Phew! I've just find out that not only the OS, the JVM enviroment has a little impact also! Not a big deal, but noteworthy. I was using OpenJDK in Linux, and now, with the Oracle JDK, I see that as I reduce the sleep time between connections, it starts failing earlier (with 50 ms OpenJDK works fine, no exceptions are thrown, but with Oracle's one quite a lot with 50ms sleep time, while with 100ms works fine).
The server socket has a queue that holds incoming connection attempts. A client will encounter a connection reset error if that queue is full. Without the Thread.sleep(100)
statement, all of your clients are trying to connect relatively simultaneously, which results in some of them encountering the connection reset error.

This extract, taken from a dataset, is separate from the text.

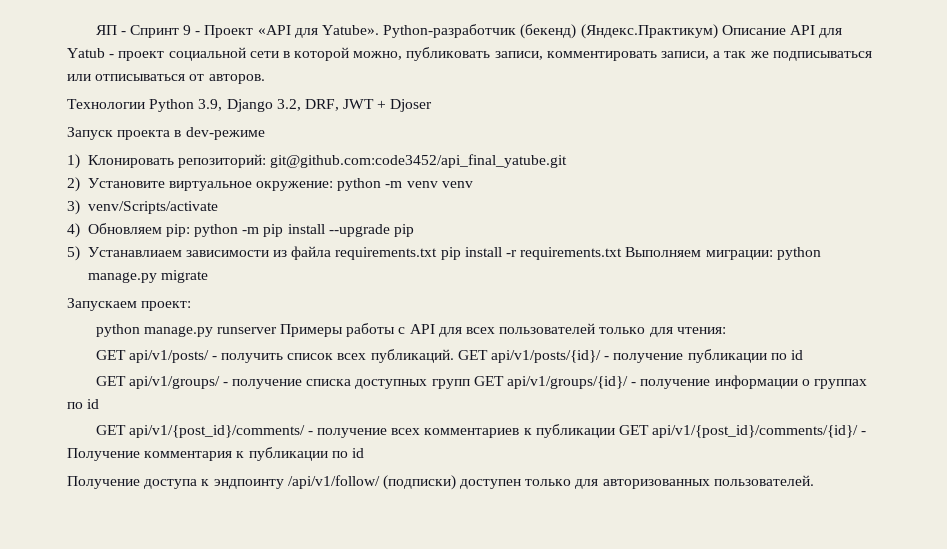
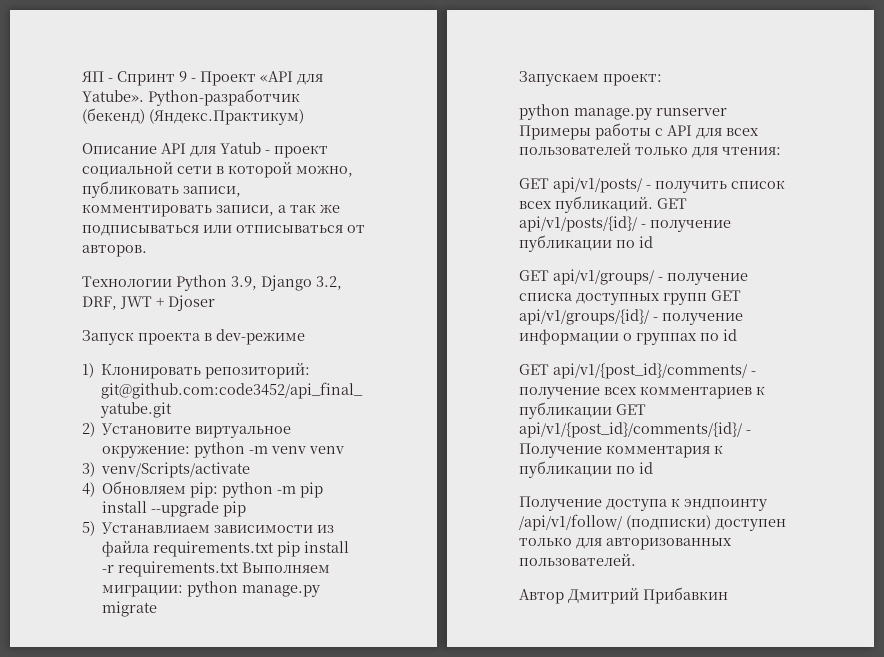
- Python-разработчик (бекенд) (Яндекс.Практикум) Описание API для Yatub - проект социальной сети в которой можно, публиковать записи, комментировать записи, а так же подписываться или отписываться от авторов.
+ Python-разработчик (бекенд) (Яндекс.Практикум)
+ Описание API для Yatub - проект социальной сети в которой можно, публиковать записи, комментировать записи, а так же подписываться или отписываться от авторов.
+ Автор Дмитрий Прибавкин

Two points I think you may further consider researching. Sorry for a bit vague here but this is what I think.
1) Under-the-hood, at tcp level there are few platform dependent things control the amount of time it takes to send/receive data across a socket. The inconsistent delay could be because of the settings such as tcp_syn_retries. You may be interested to look at here http://www.frozentux.net/ipsysctl-tutorial/chunkyhtml/tcpvariables.html#AEN370
2)Your calculated execution time is not only the amount of time it took to complete the execution but includes the time until the finalization is done which is not guaranteed to happen immediately when an object is ready for finalization.